Still, hundreds of Americans have recently traveled to Libya on package tours to visit the ruins of Leptis Magna, Sabratha and Cyrene. Among the best-preserved ancient Roman and Greek towns on the Mediterranean, the sites nonetheless show signs of neglect. "They're fantastic, but they look like they have been put in the hands of caretakers who don't give a damn," says Wisconsin travel consultant Rex Fritschi. Standing in the lobby of a Tripoli hotel last October, he said his group had found garbage strewn at some sites and no working toilets at others. Government officials and archaeologists say they need more funds not only for excavating but also administering archaeological sites.
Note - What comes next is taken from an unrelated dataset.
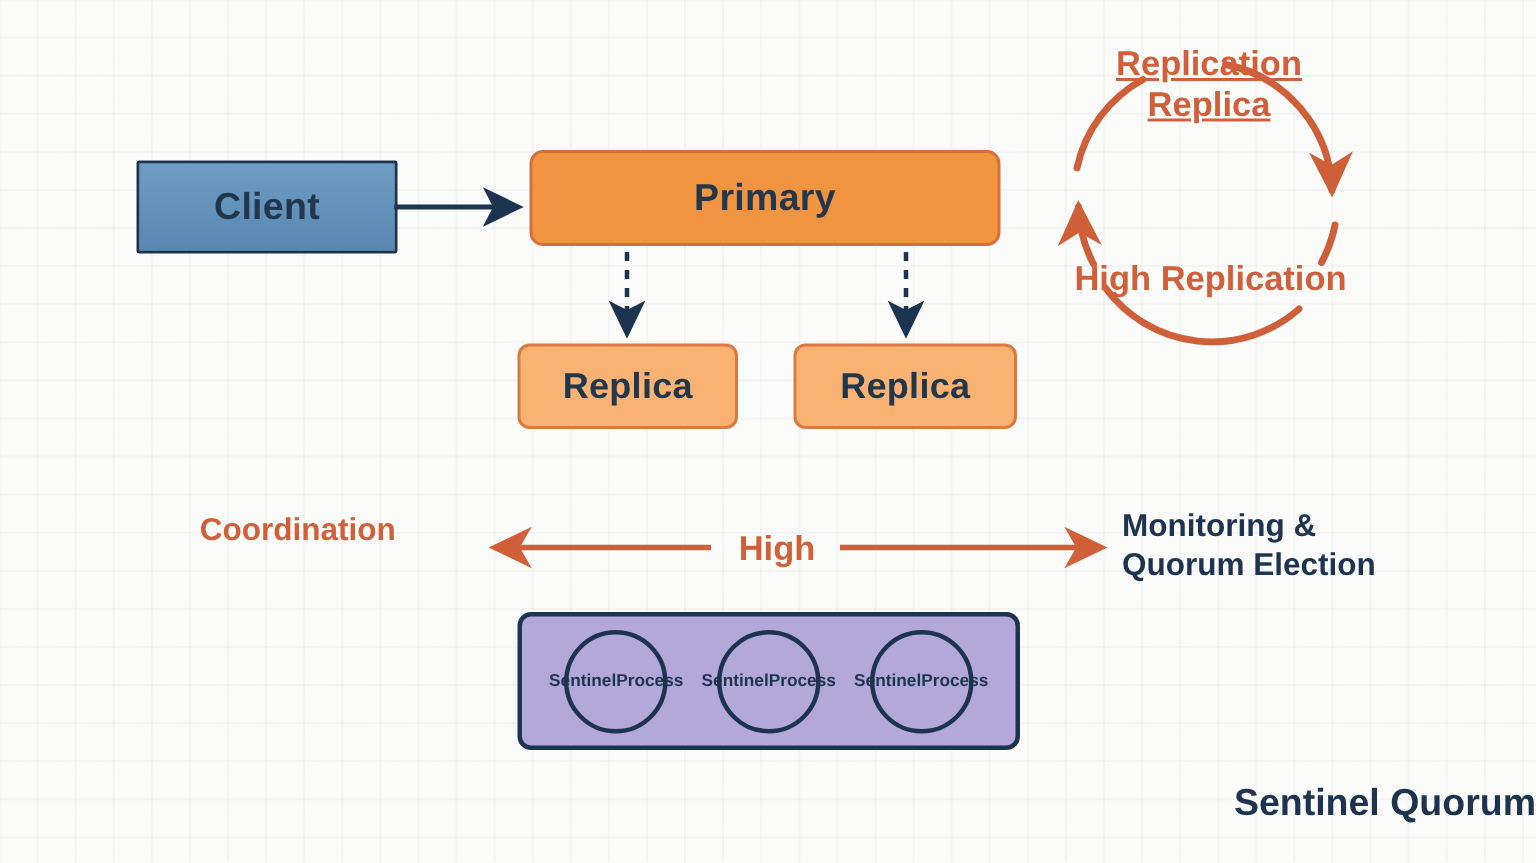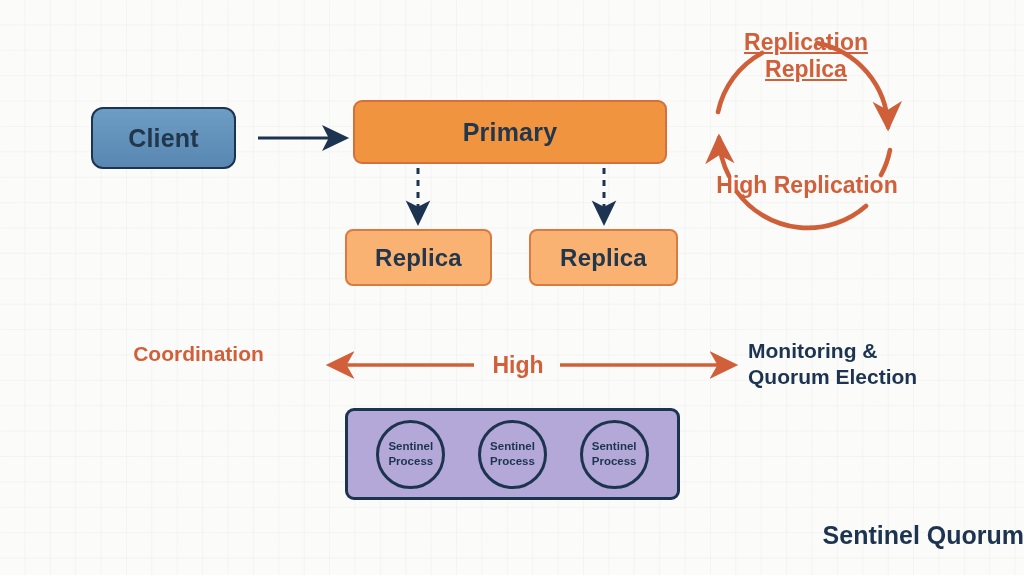"Client" #client-box { border-radius: 12px -> 2px; width: 145px -> 174px }
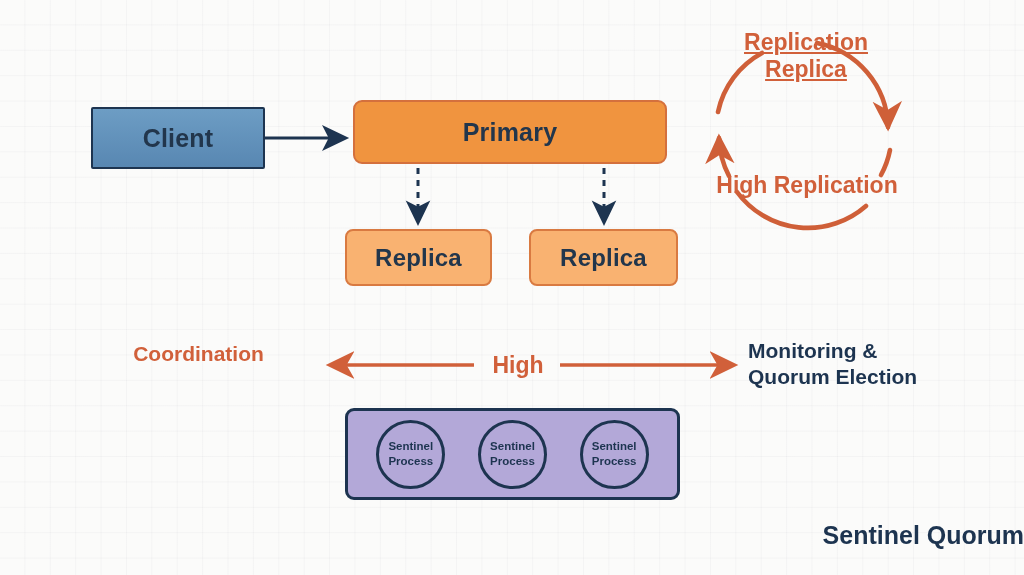"Sentinel" .sentinel-circle { flex-direction: column -> row }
If the gladiator mosaics are any indication, Libya's potential as a window into the Roman Empire's past has only just begun to be tapped: less than a third of Leptis Magna, a 1,500-acre site, has been excavated. As archaeologists continue to work, visitors to the little museum can contemplate the Roman equivalent of an action movie. The mosaics, Musso says, "are so full of passion and drama, it's like watching a film. They are really cinematic."